When Ruth arrived at Nancy’s in the middle of the morning with a basket of fresh apples and a cheerful announcement that they were going to make pie for the evening’s festivities, she was just getting ready to leave the house. She had the tools she needed in her bag and was pulling on some heavy gardening gloves as she told Ruth to go ahead and put it all in her kitchen, they could do that later. “Today is the day!” She yelled triumphantly over her shoulder as she marched with determination toward the square and the tree.
Despite Ruth’s attempt to stop her, Nancy was already crossing the square and on a collision course with Allister and his “conservationist.” The conservationist had what appeared to be a small box that he was carrying carefully, almost reverently. When Allister saw Nancy coming, he practically pushed the young man as he urged him to hurry up and get to the tree before Nancy could. Ruth imagined a great clash of ancient sword-wielding warriors crashing into each other as she saw the three converge in front of the tree. The young conservationist fumbling with the box to pull out a small vial, Allister desperately trying to block Nancy’s way, and Nancy… dear Nancy pulling out a vicious looking tool from her bag and brandishing it threateningly in Allister’s direction.
It was the shouting that most people would remember later. Unfortunately for Allister, Nancy knew exactly who the specialist was that he’d brought with him and what he was a specialist of from all the researching she’d been doing about white fungus. The bellowing had started almost immediately. “A fungi specialist?! What is that in his hand?! Oh no you don’t!!!” Ruth had caught up and was just in time to stop Nancy from impaling one or the other of the men with the little boring tool she had. It took three people – Marjorie, never one to miss some good drama, Ruth, and Norton who had come out of his gallery for an afternoon smoke – to pull the awkward melee apart. By the time it was over, quite a little crowd of onlookers had gathered around the square.
In the end, Allister’s attempt to infect the tree with the deadly white fungus was thwarted and he resigned the next day. Ruth was more than happy to step in as interim mayor. Nancy had been able to extract a small, ancient, looking jar from inside the tree that she promptly smashed into bits. “Such a drama queen,” Marjorie had whispered to Norton.
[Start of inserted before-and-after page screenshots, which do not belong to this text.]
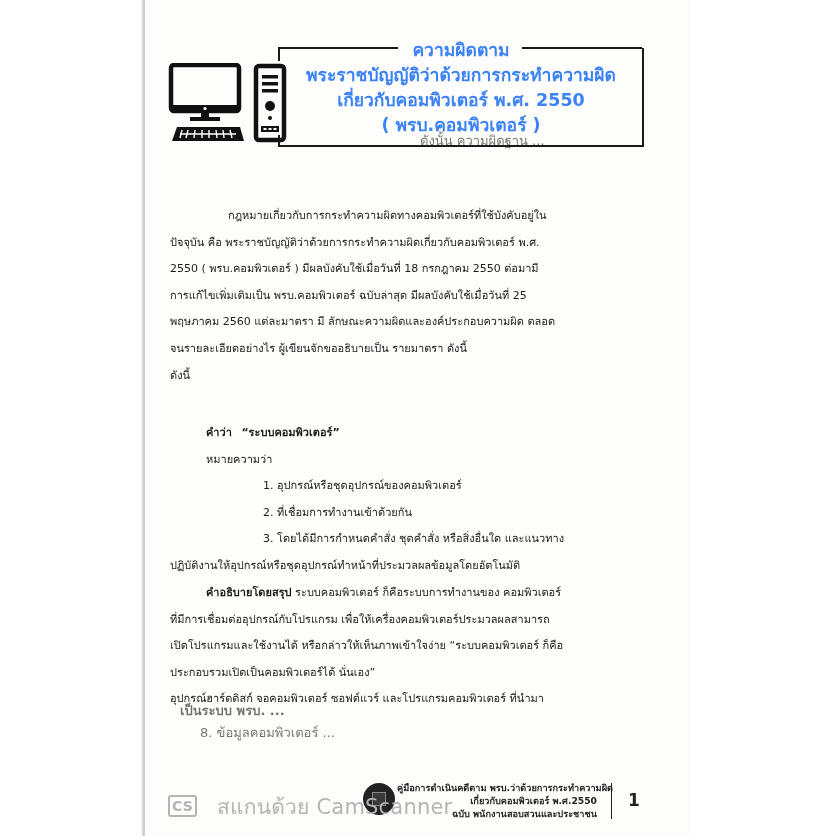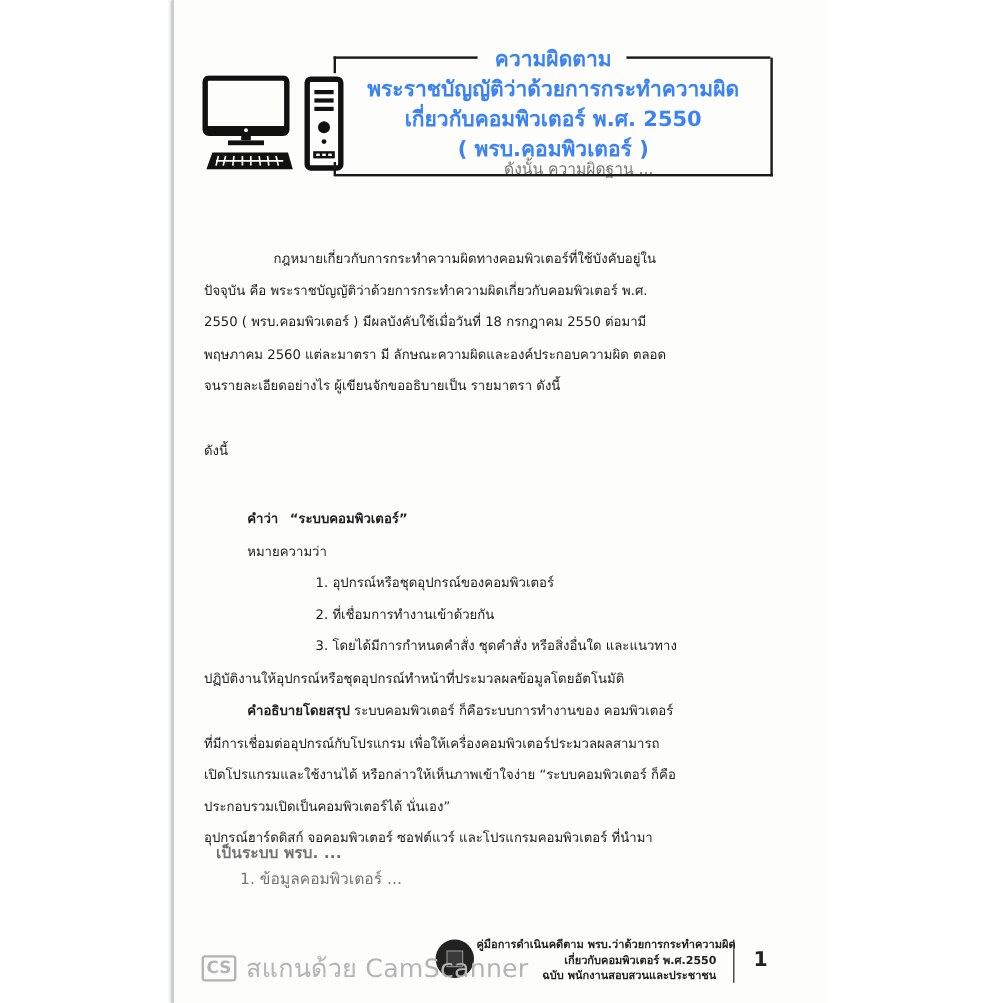--- a/index.html
+++ b/index.html
@@ -123,6 +123,7 @@
   <div style="padding-left:58px;">กฎหมายเกี่ยวกับการกระทำความผิดทางคอมพิวเตอร์ที่ใช้บังคับอยู่ใน</div>
   <div>ปัจจุบัน คือ พระราชบัญญัติว่าด้วยการกระทำความผิดเกี่ยวกับคอมพิวเตอร์ พ.ศ.</div>
   <div>2550 ( พรบ.คอมพิวเตอร์ ) มีผลบังคับใช้เมื่อวันที่  18 กรกฎาคม 2550  ต่อมามี</div>
+  <div>การแก้ไขเพิ่มเติมเป็น พรบ.คอมพิวเตอร์ ฉบับล่าสุด มีผลบังคับใช้เมื่อวันที่ 25</div>
   <div>พฤษภาคม 2560 แต่ละมาตรา มี ลักษณะความผิดและองค์ประกอบความผิด ตลอด</div>
   <div>จนรายละเอียดอย่างไร ผู้เขียนจักขออธิบายเป็น รายมาตรา ดังนี้</div>
 </div>

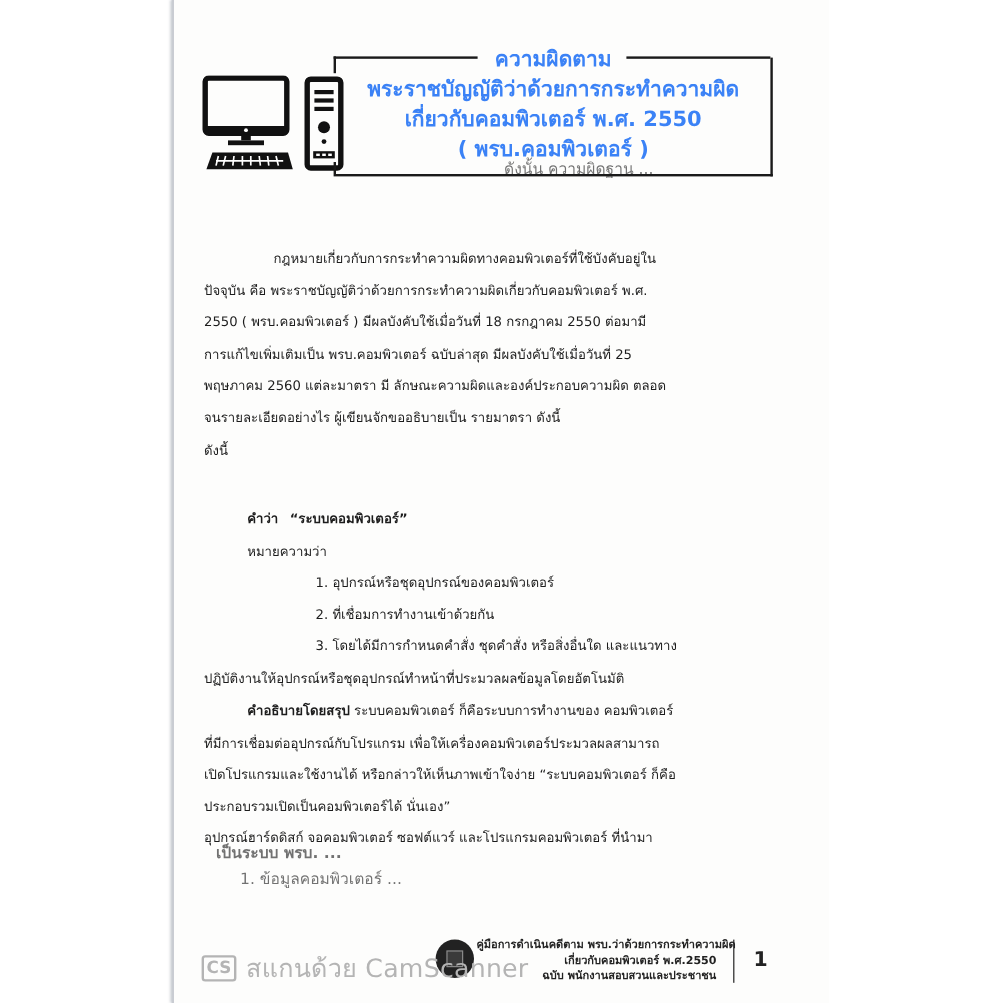--- a/index.html
+++ b/index.html
@@ -71,7 +71,7 @@
 <div class="page"></div>
 
 <div class="bleed" style="left:420px;top:130px;">ดังนั้น ความผิดฐาน ...</div>
-<div class="bleed" style="left:200px;top:722px;">1. ข้อมูลคอมพิวเตอร์ ...</div>
+<div class="bleed" style="left:200px;top:722px;">8. ข้อมูลคอมพิวเตอร์ ...</div>
 <div class="bleed" style="left:180px;top:700px;font-weight:bold;">เป็นระบบ พรบ. ...</div>
 
 <svg class="hdr-icon" viewBox="0 0 122 82">

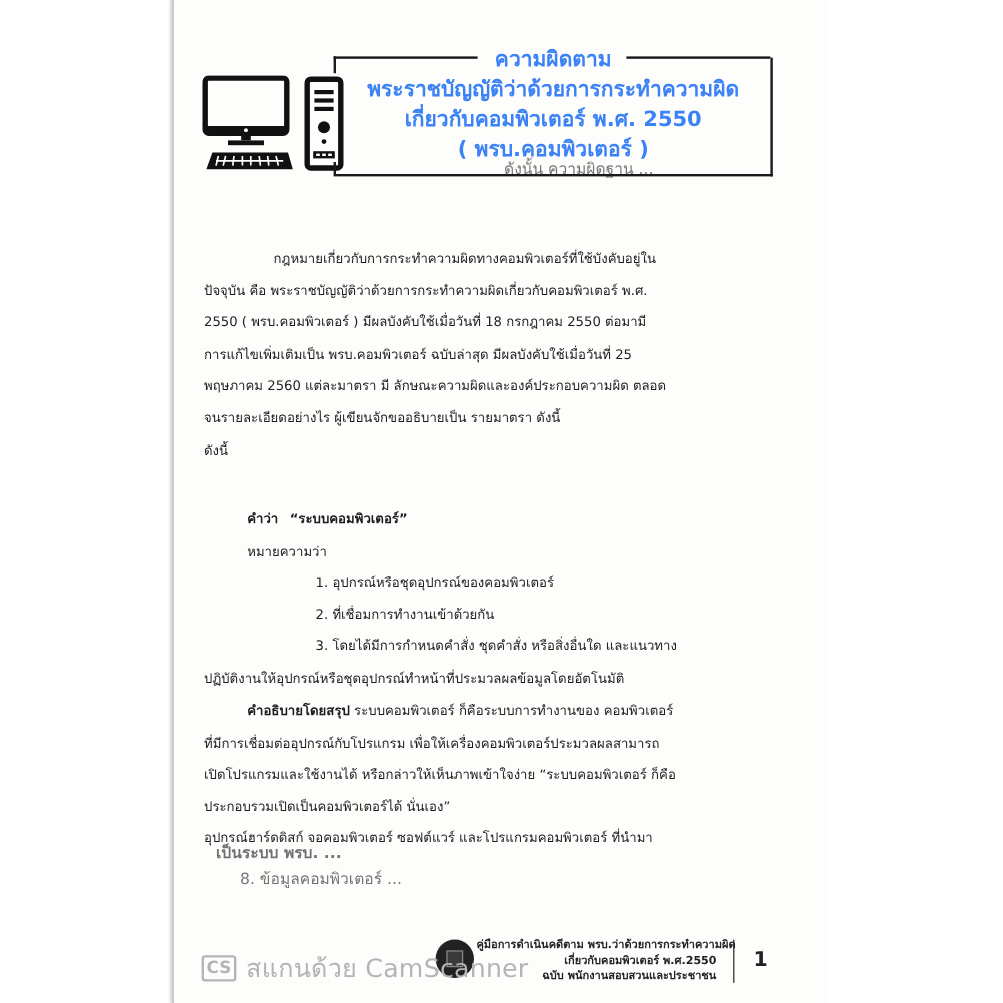--- a/index.html
+++ b/index.html
@@ -47,7 +47,7 @@
     }
     .cs-logo {
       display: inline-block; border: 2.5px solid #b4b4b4; border-radius: 3px;
-      font-size: 14px; font-weight: bold; padding: 0 2px; line-height: 18px; margin-right: 8px;
+      font-size: 14px; font-weight: bold; padding: 0 2px; line-height: 18px; margin-right: 20px;
       vertical-align: 3px;
     }
     .ft-logo {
After the dust had settled, nearly everyone would tell you, if given the chance, that they’d known all along about the little witch’s bottle hidden away inside the tree. “That old wives’ tale about trapping a witch’s spirit in a bottle! Oh, I heard my gran tell me all about it.” But nobody, just nobody believed there’d ever been a witch trapped in the Bristlecone pine tree. Except maybe Nancy. She cherished the memory of watching her great times 5 grandmother’s spirit finally walk away from the tree and fade away into the high desert foothills.